If you want to have a standalone script you can also interact with spreadsheets (and other document as well) but you have to access them by their ID and the spreadsheet will only be viewable from another browser window, without link between them, and there will be no "active spreadsheet" nor "active sheet"...
A webapp can of course also do that with the advantage of a user interface that you can adapt to your needs but this is becoming a bit too far from the scope of your question.
Hoping I've made it (a bit) more clear, at least I tried to make it simple ;-)
I worked this out with Jordan, following the instructions here:
https://developers.google.com/apps-script/guide_libraries
First, he had to share his standalone script with me, so I had read access to it (probably setting the script as public read would work too).

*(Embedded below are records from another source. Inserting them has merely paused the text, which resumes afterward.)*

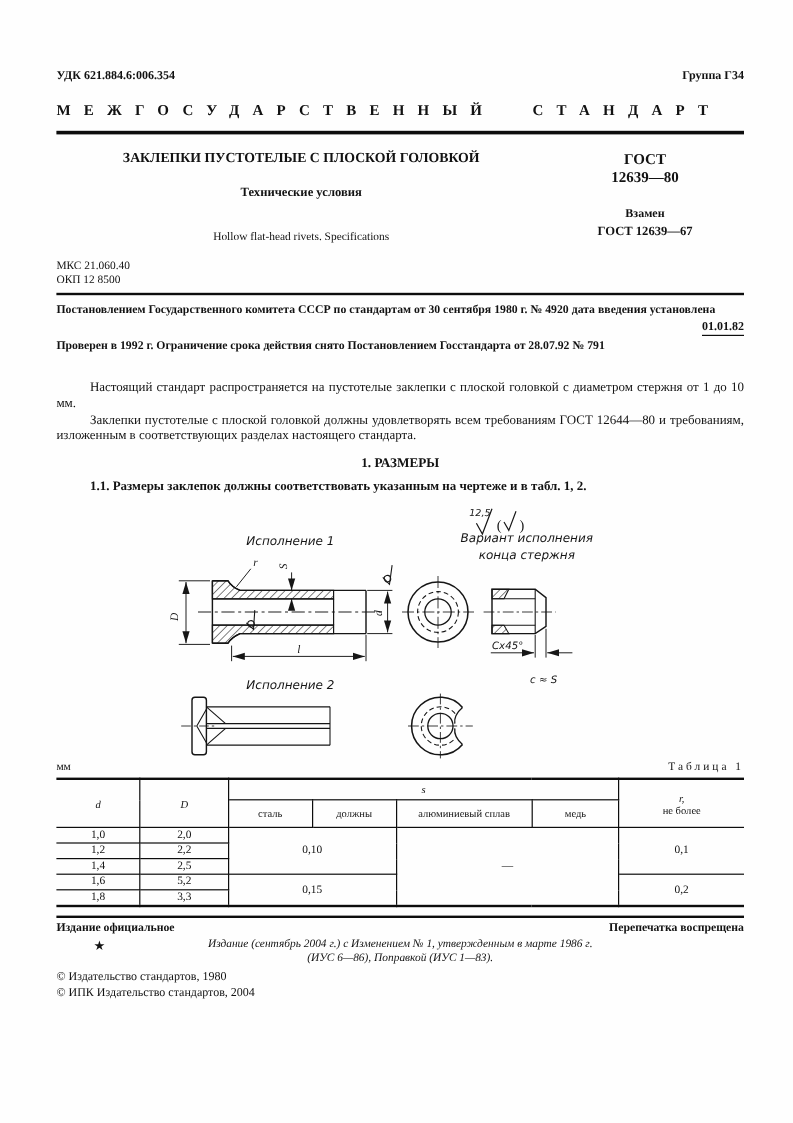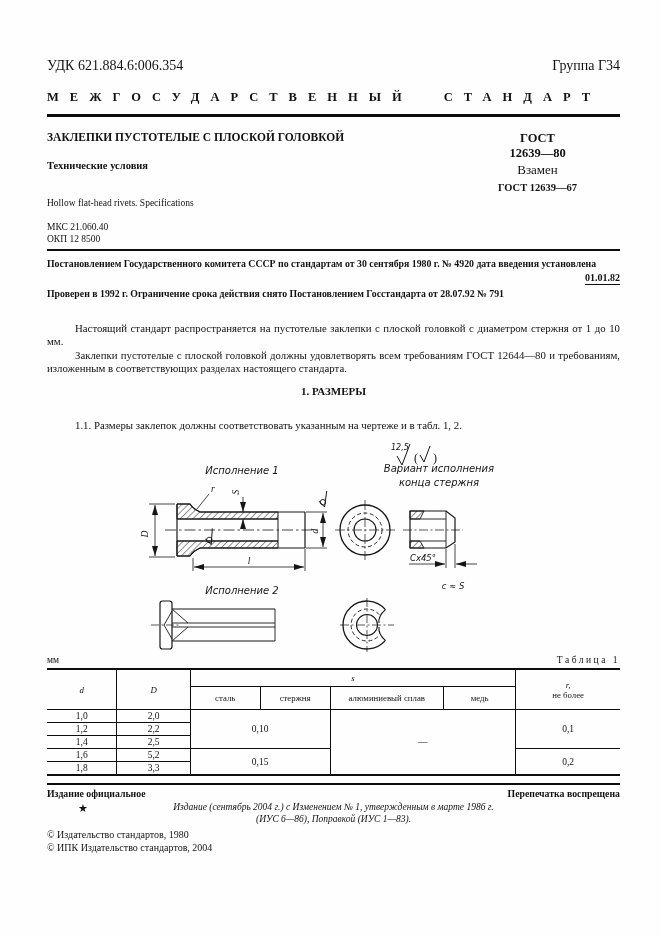--- a/index.html
+++ b/index.html
@@ -9,7 +9,7 @@
     font-family:"Liberation Serif","DejaVu Serif",serif;color:#121212;
   }
   
-  .udk-row{display:flex;justify-content:space-between;font-size:14px;font-weight:normal;}
+  .udk-row{display:flex;justify-content:space-between;font-size:10px;font-weight:bold;}
   .std-header{
     margin-top:16px;font-size:12.5px;font-weight:bold;white-space:nowrap;
     letter-spacing:11px;word-spacing:17px;overflow:hidden;margin-right:-11px;

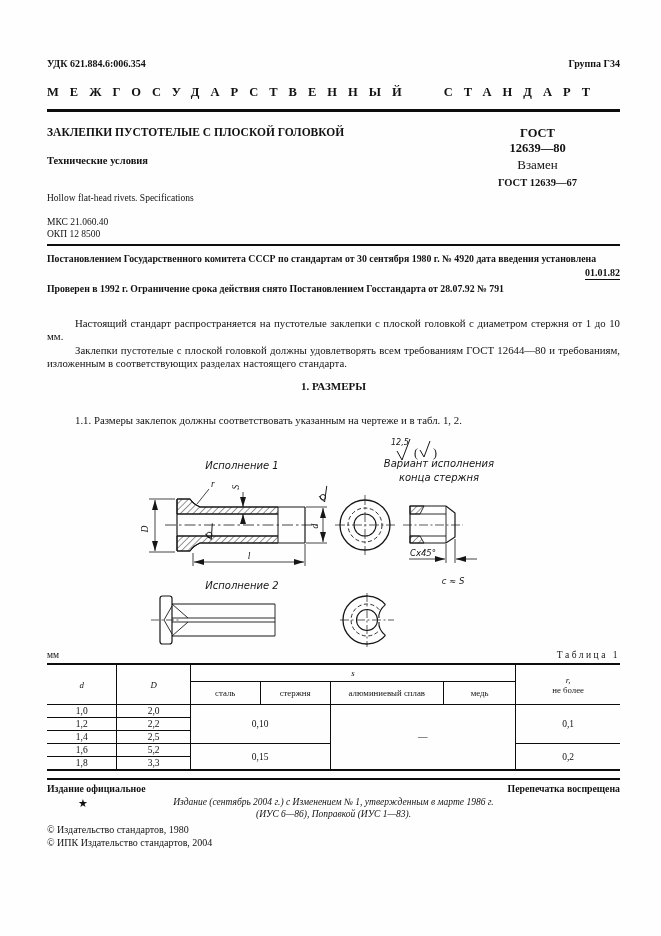--- a/index.html
+++ b/index.html
@@ -19,7 +19,7 @@
 
   
   .title-grid{display:flex;margin-top:14px;}
-  .title-left{width:408px;}
+  .title-left{width:408px;text-align:center;}
   .title-right{flex:1;text-align:center;}
   .doc-title{font-size:11.5px;font-weight:bold;}
   .doc-sub{font-size:10.5px;font-weight:bold;margin-top:17px;}

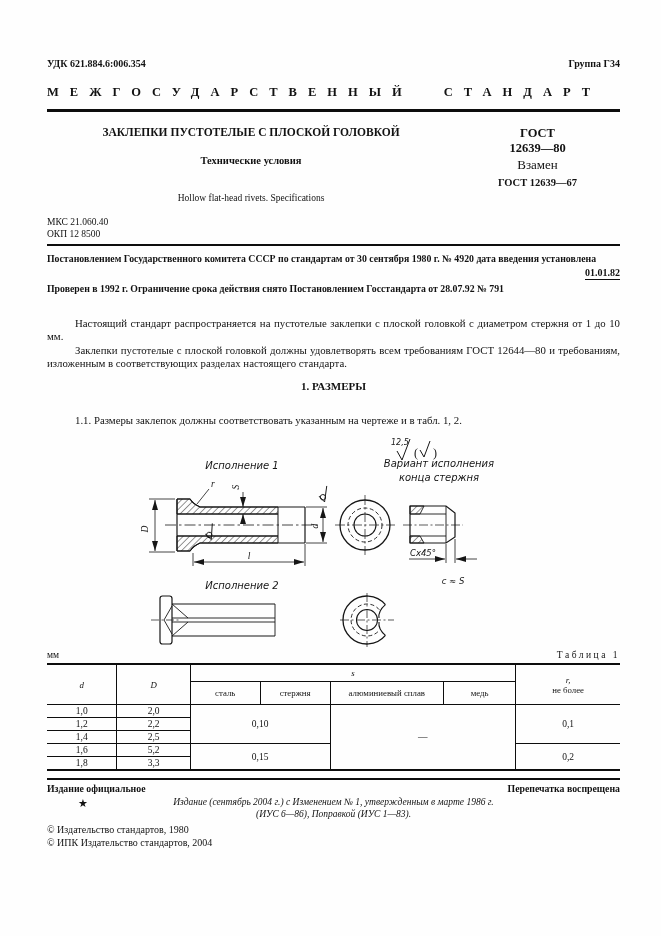--- a/index.html
+++ b/index.html
@@ -25,7 +25,7 @@
   .doc-sub{font-size:10.5px;font-weight:bold;margin-top:17px;}
   .doc-en{font-size:9.5px;margin-top:27px;}
   .gost-big{font-size:12.5px;font-weight:bold;line-height:15px;}
-  .vzamen{font-size:13px;font-weight:normal;margin-top:1px;}
+  .vzamen{font-size:10px;font-weight:bold;margin-top:17px;}
   .gost-old{font-size:10.5px;font-weight:bold;margin-top:4px;}
   .mks{font-size:9.5px;margin-top:14px;line-height:11.5px;}
 

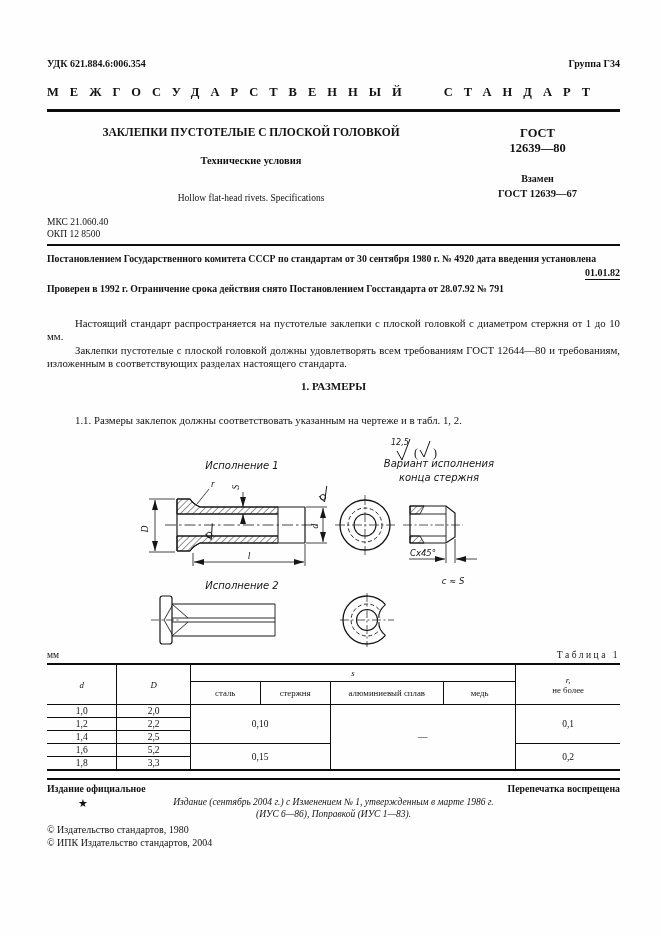--- a/index.html
+++ b/index.html
@@ -40,7 +40,7 @@
   .bodytext.first{margin-top:23px;}
   p.bodytext{text-indent:28px;}
   .sect-title{font-size:11px;font-weight:bold;text-align:center;margin-top:9px;}
-  .p11{margin-top:22px;}
+  .p11{margin-top:7px;font-weight:bold;}
 
   
   .drawing-wrap{margin-top:3px;height:220px;}

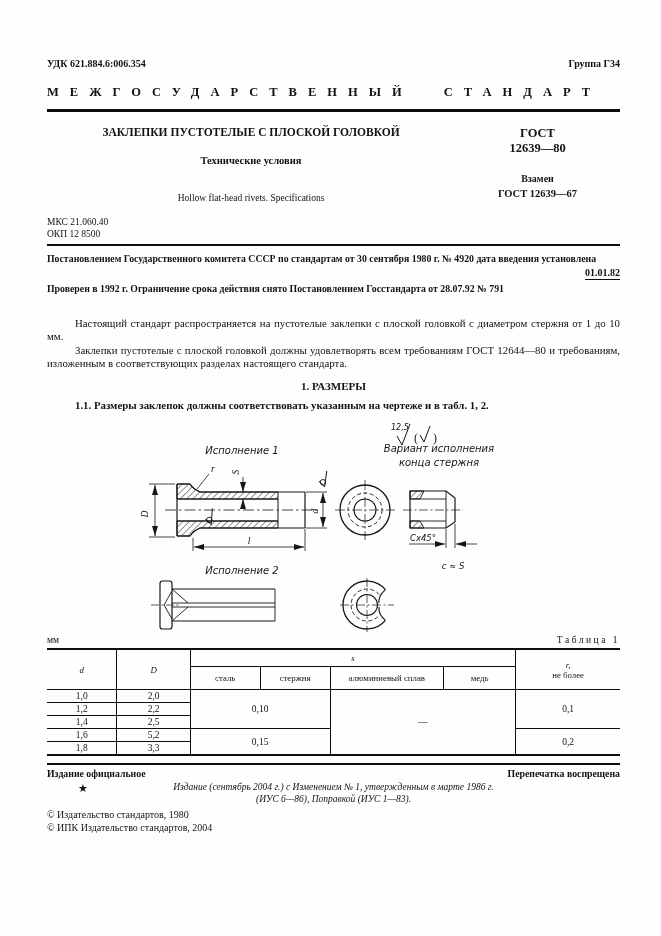--- a/index.html
+++ b/index.html
@@ -267,7 +267,7 @@
       </tr>
       <tr>
         <th class="h-mat">сталь</th>
-        <th class="h-mat">стержня</th>
+        <th class="h-mat">должны</th>
         <th class="h-mat">алюминиевый сплав</th>
         <th class="h-mat">медь</th>
       </tr>

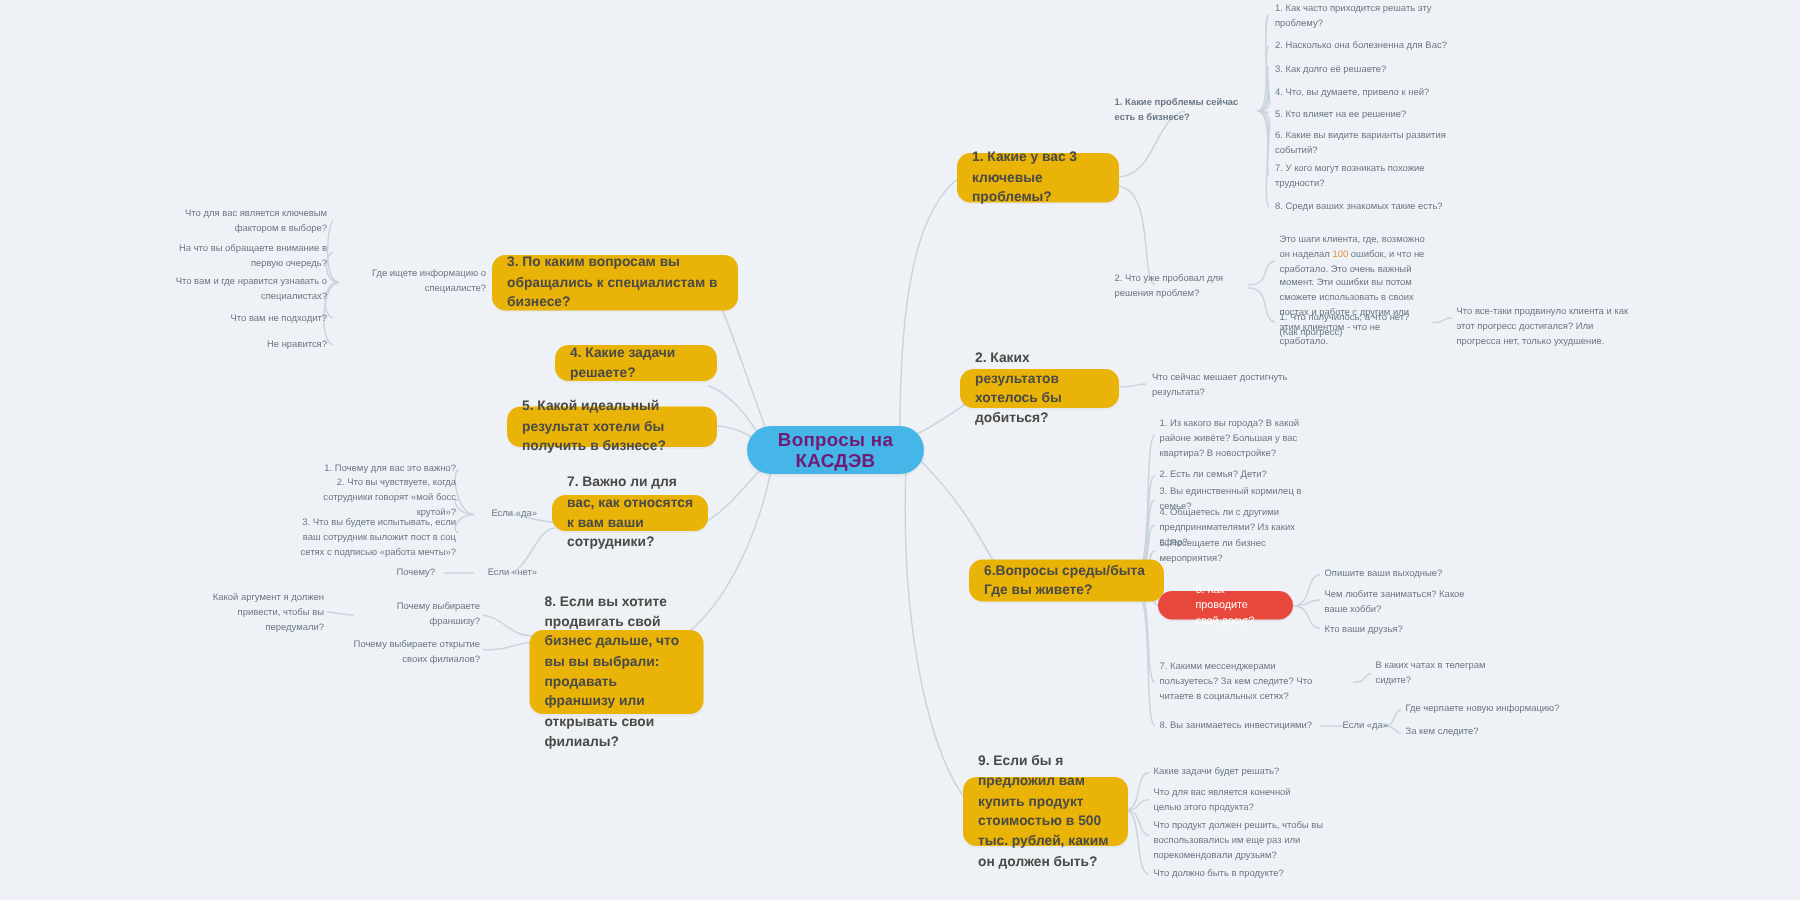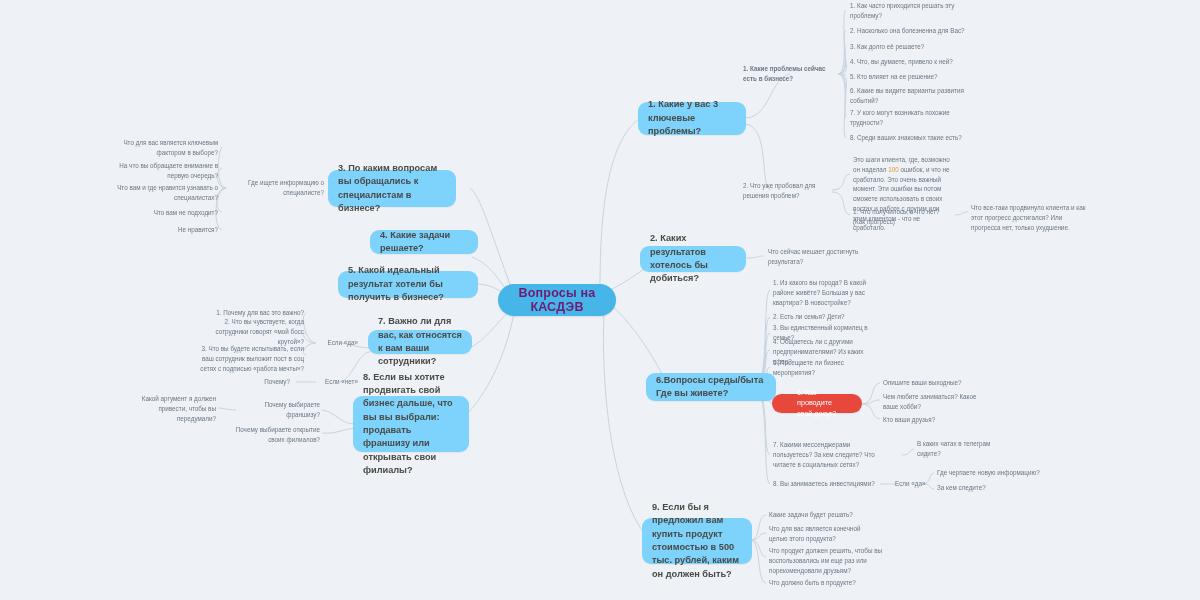--- a/index.html
+++ b/index.html
@@ -28,7 +28,7 @@
   }
   
   .branch{
-    background:#7dd3fc;
+    background:#eab308;
     border-radius:9px;
     color:#4a4a46;
     font-size:9.2px;font-weight:bold;

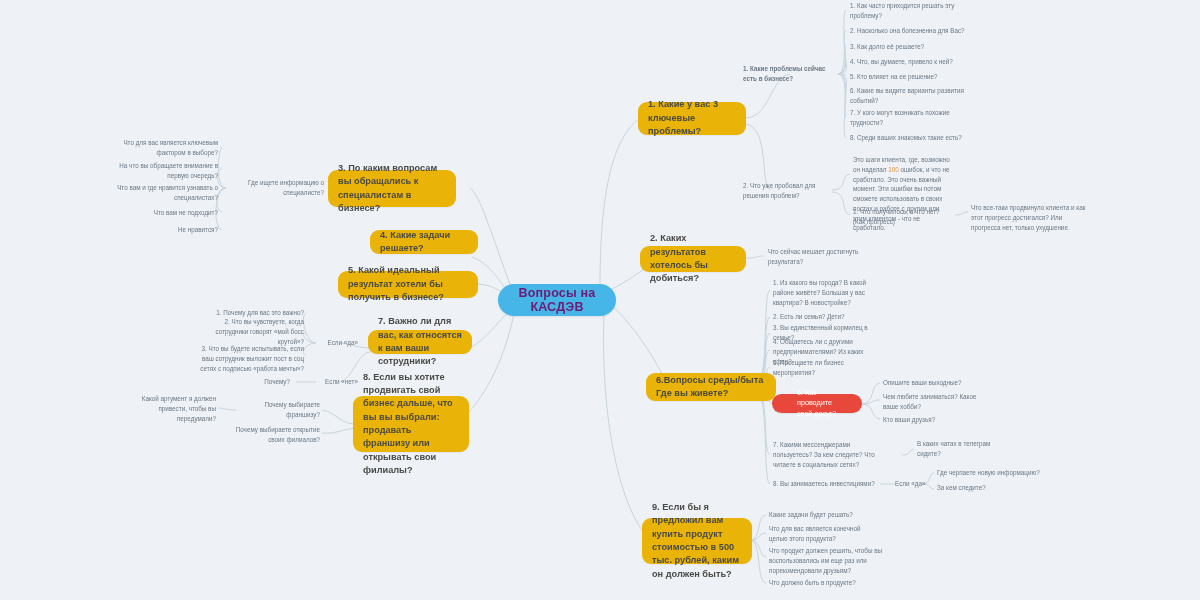--- a/index.html
+++ b/index.html
@@ -196,7 +196,7 @@
     <span>Что сейчас мешает достигнуть результата?</span>
     </div>
 
-  <div class="node branch" style="left:328px;top:170px;width:128px;height:37px;">
+  <div class="node branch" style="left:328px;top:170px;width:164px;height:37px;">
     <span>3. По каким вопросам вы обращались к специалистам в бизнесе?</span>
   </div>
   <div class="node leaf r" style="left:224px;top:181px;width:104px;height:14px;">

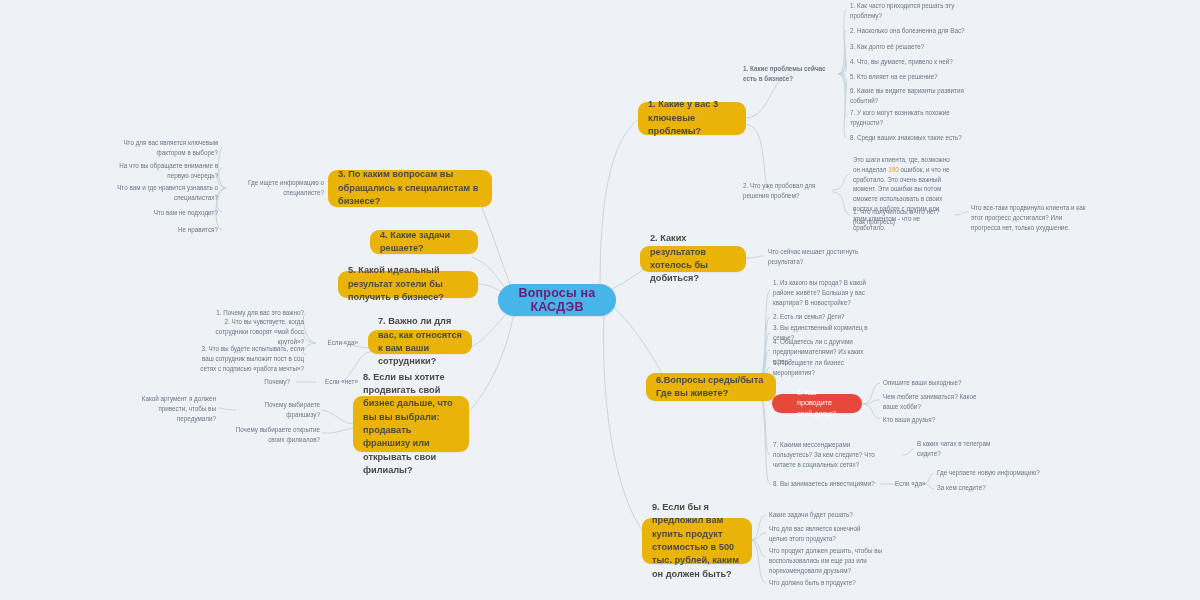--- a/index.html
+++ b/index.html
@@ -250,7 +250,7 @@
     <span>3. Что вы будете испытывать, если ваш сотрудник выложит пост в соц сетях с подписью «работа мечты»?</span>
     </div>
 
-  <div class="node branch" style="left:353px;top:396px;width:116px;height:56px;">
+  <div class="node branch" style="left:353px;top:420px;width:116px;height:56px;">
     <span>8. Если вы хотите продвигать свой бизнес дальше, что вы вы выбрали: продавать франшизу или открывать свои филиалы?</span>
   </div>
   <div class="node leaf r" style="left:230px;top:403px;width:94px;height:14px;">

Then he told me his project key.
I took his project key and inserted it in "Find a Library", in the "Manage Libraries" menu.
For this to work, Jordan had to export "a version" of his library - so third parties can rely on stable code and upgrade at their own rhythm.
As Jordan's script runs automatically on onOpen(), my code had to define a function onOpen() that called his script onOpen(). To do this, the library manager gave me an identifier for the imported library.
Sample code once the library is imported and the library manager gives you an identifier for the library:
function onOpen() {
GivenLibraryIdentifier.onOpen();
}
You can also use installable triggers. If you install an installable trigger (such as onOpen) from your standalone script into the document, it gets similar privileges as if it were a simple trigger.
And better yet, when the installable trigger calls its function from your standalone script, it executes WITHIN your standalone script! So it can call any other function in your standalone script. Its Logger.log() entries can even be viewed from your standalone script, even though it was executed from your sheets document.
So basically, if your script installs an onOpen() trigger tied to one of its functions, it's as good as if your Sheets document had required() your whole standalone script file.
(Assuming the owner of the script has edit privileges to the file.)